**What you will do:** Your task is to repeat the records exactly from the line containing "[61,1042,101,1057] // C++ -> (177, 779) none" onward, through the final line.

[Start of section]

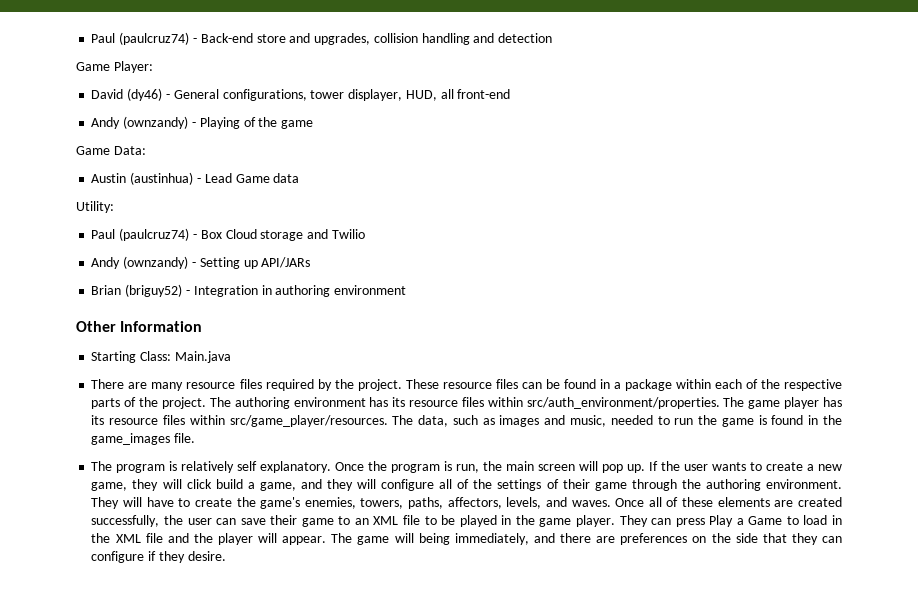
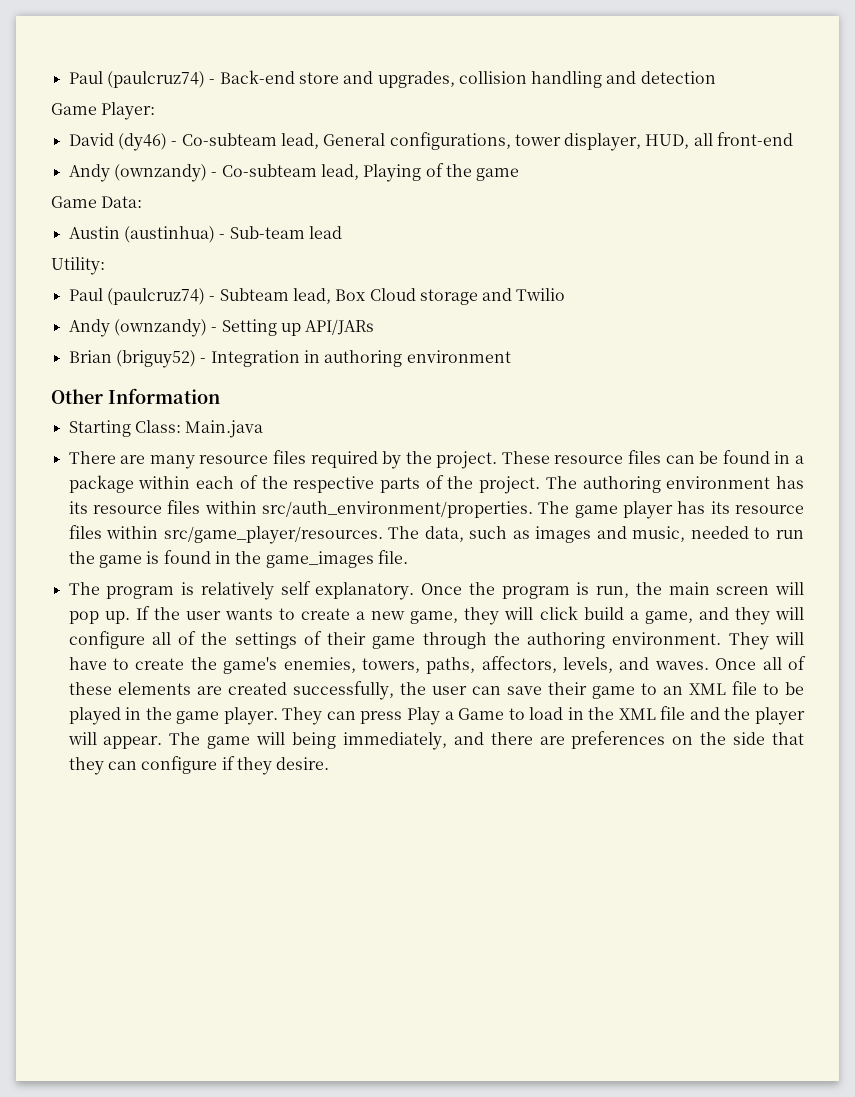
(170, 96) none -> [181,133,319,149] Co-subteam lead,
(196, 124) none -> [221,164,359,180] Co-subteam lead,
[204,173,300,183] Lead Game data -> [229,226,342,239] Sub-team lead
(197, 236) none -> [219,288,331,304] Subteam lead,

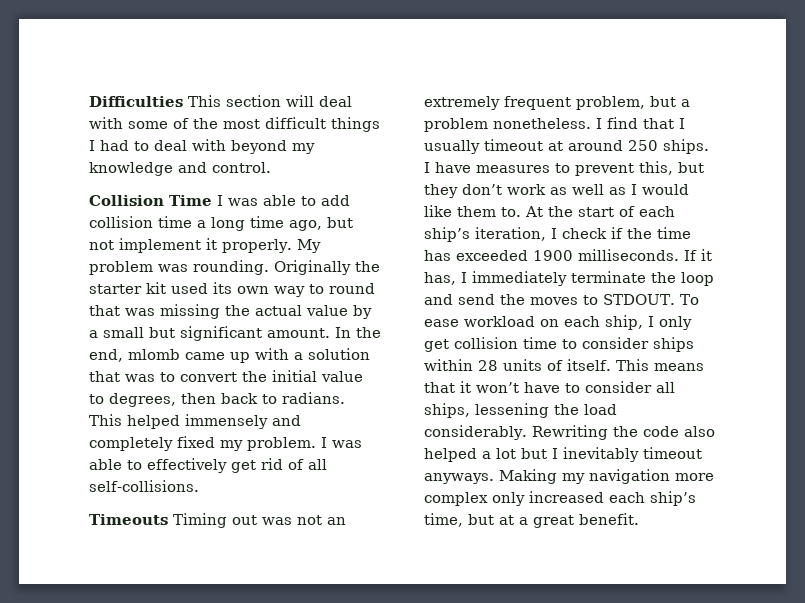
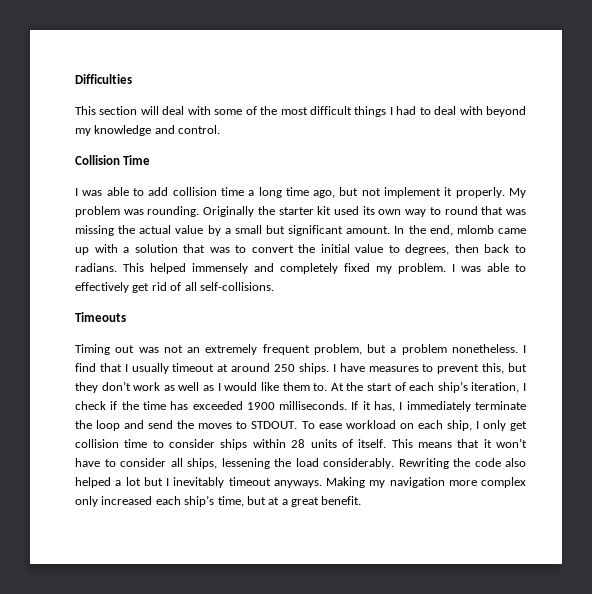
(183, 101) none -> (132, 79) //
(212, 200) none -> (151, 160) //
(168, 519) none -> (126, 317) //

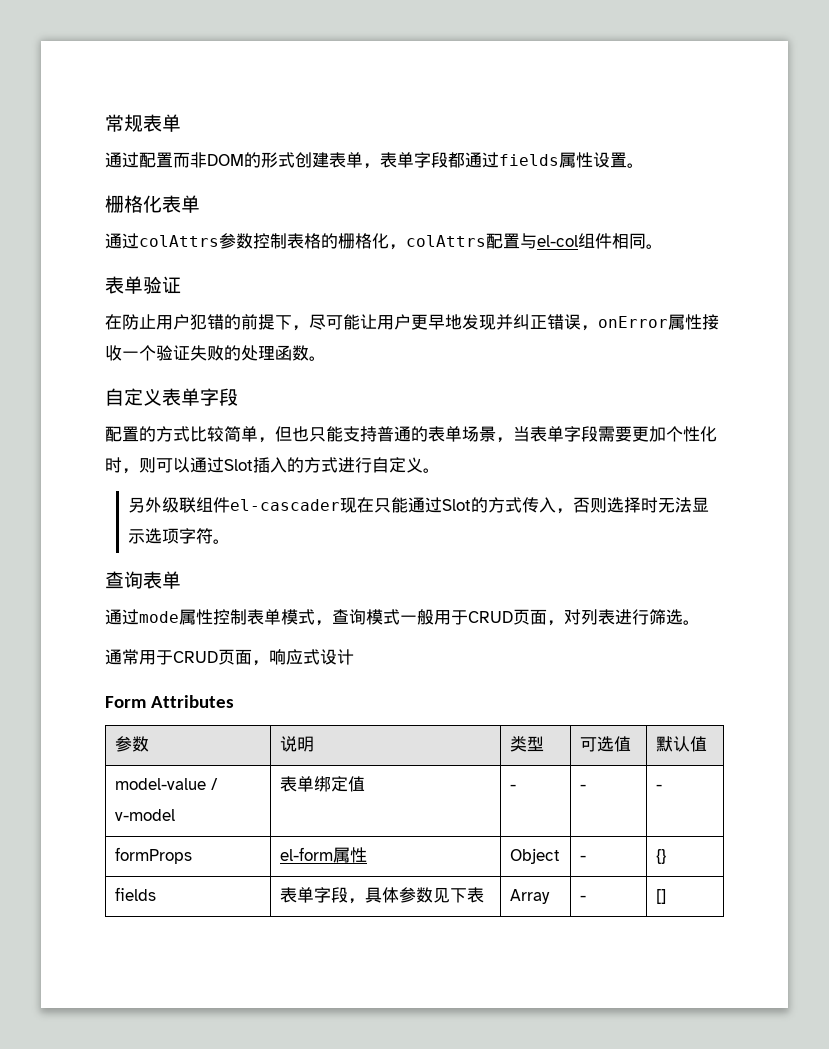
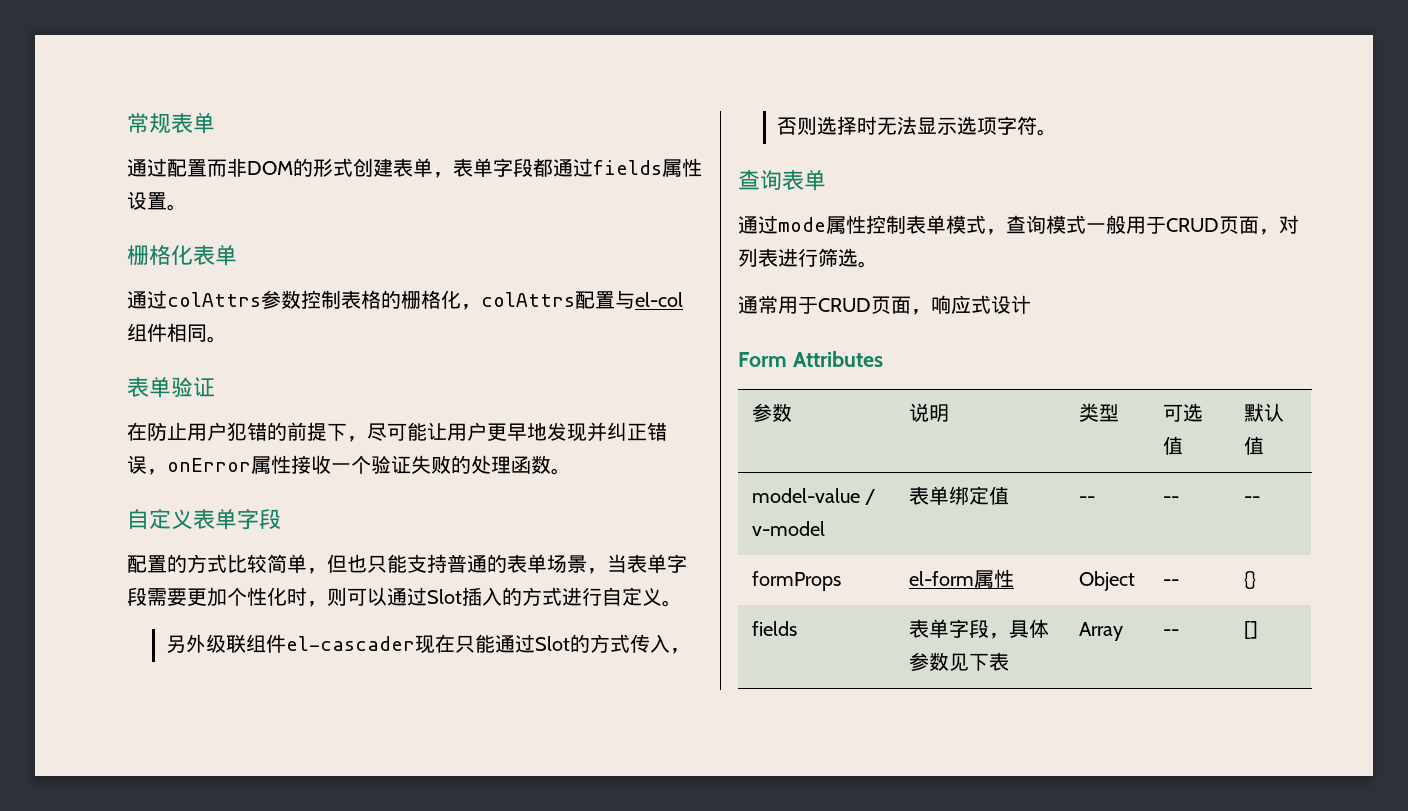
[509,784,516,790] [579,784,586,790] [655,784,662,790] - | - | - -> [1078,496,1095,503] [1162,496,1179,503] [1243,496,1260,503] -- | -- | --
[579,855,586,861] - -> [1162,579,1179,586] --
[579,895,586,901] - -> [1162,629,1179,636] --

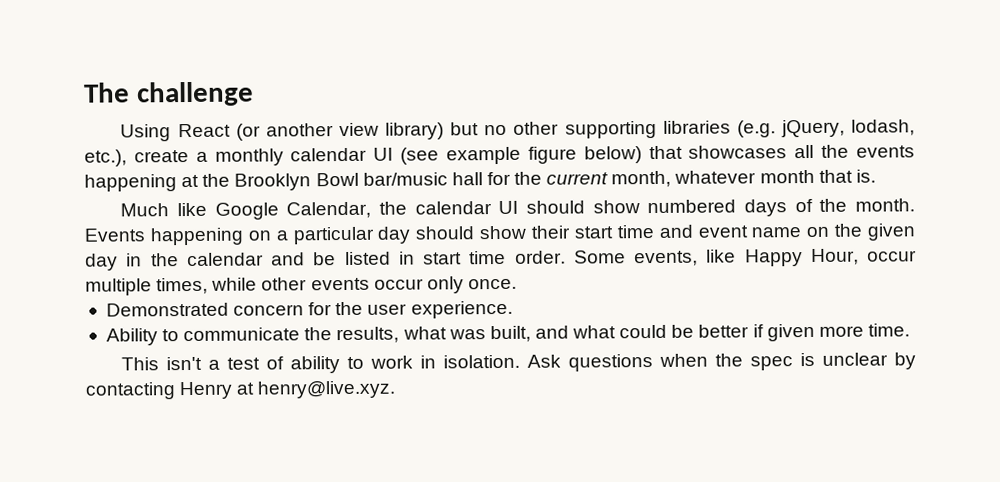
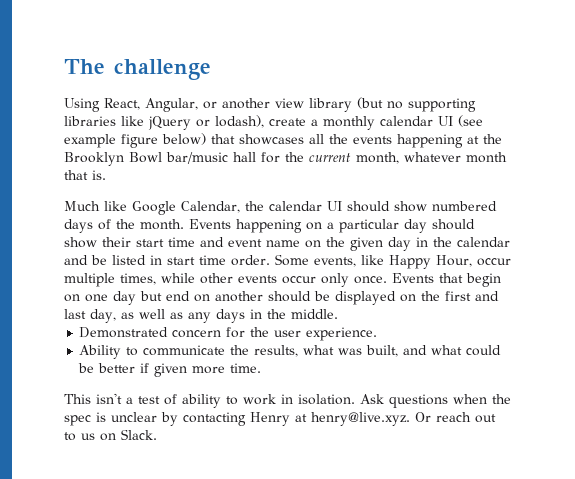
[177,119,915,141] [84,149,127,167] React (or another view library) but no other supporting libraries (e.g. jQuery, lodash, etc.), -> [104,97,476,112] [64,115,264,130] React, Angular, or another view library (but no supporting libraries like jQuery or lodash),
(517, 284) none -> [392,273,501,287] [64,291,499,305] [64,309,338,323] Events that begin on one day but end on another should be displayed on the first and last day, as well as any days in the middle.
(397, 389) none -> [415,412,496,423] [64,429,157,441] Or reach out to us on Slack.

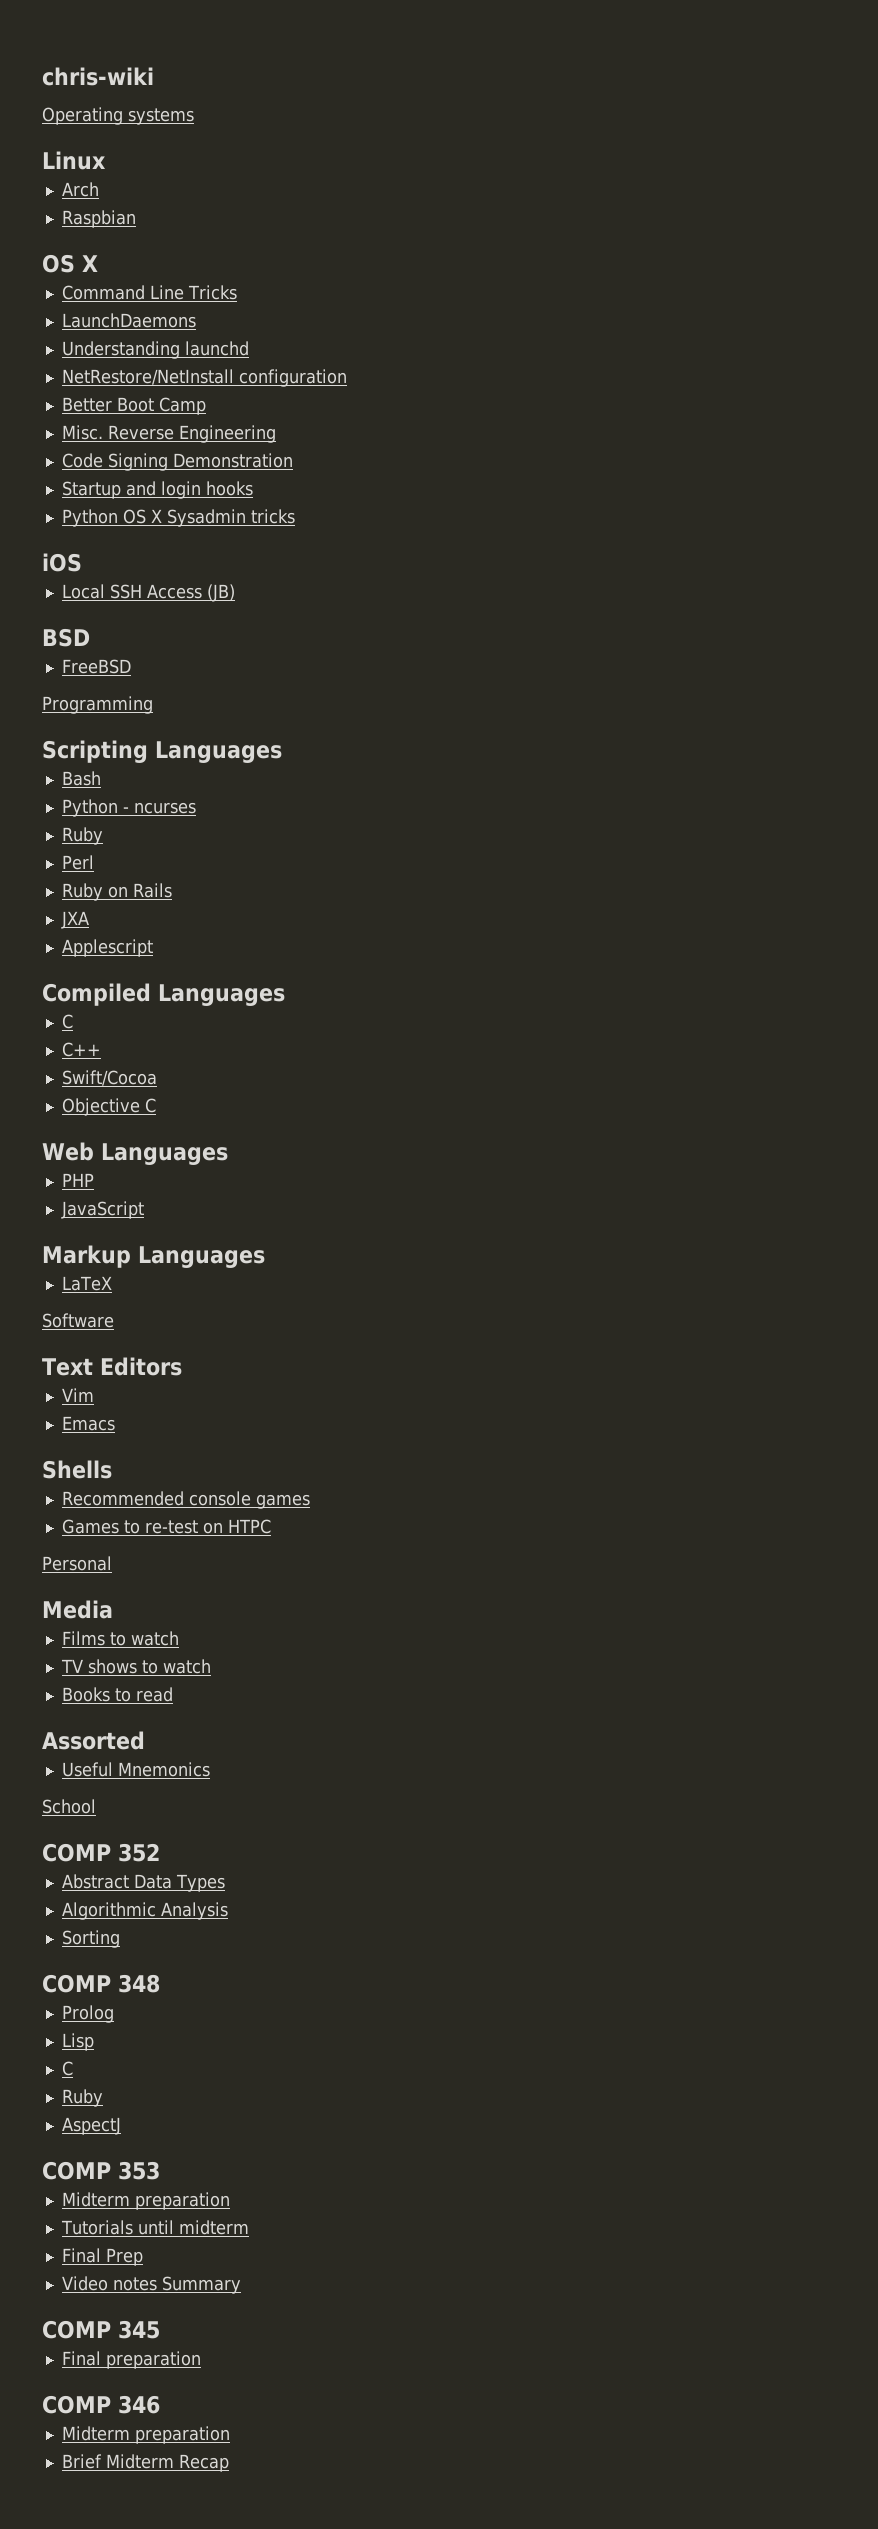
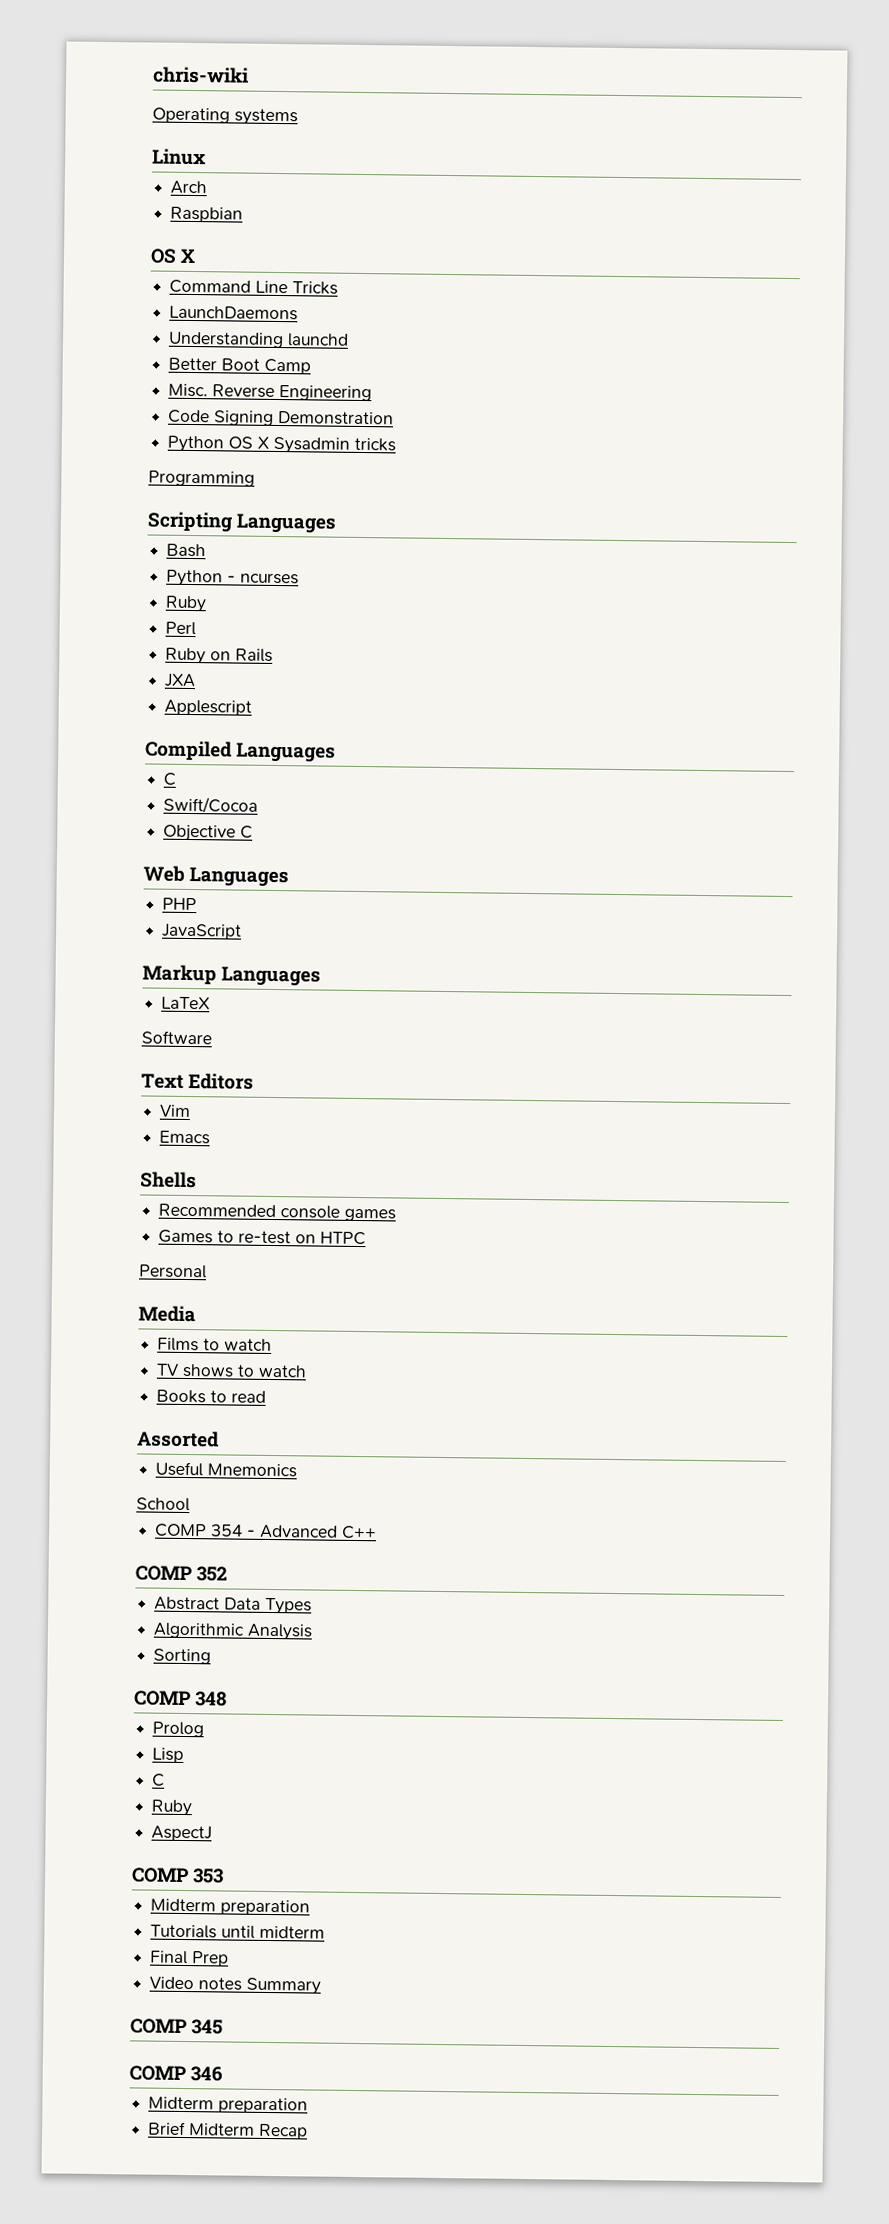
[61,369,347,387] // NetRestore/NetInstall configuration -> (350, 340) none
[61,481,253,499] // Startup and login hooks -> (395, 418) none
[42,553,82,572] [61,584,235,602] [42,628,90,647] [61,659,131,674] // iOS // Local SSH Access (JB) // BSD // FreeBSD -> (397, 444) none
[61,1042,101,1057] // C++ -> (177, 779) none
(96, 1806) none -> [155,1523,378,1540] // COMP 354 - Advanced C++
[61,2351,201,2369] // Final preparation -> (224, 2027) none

[End of section]

**Result of the task:**
[61,1042,101,1057] // C++ -> (177, 779) none
(96, 1806) none -> [155,1523,378,1540] // COMP 354 - Advanced C++
[61,2351,201,2369] // Final preparation -> (224, 2027) none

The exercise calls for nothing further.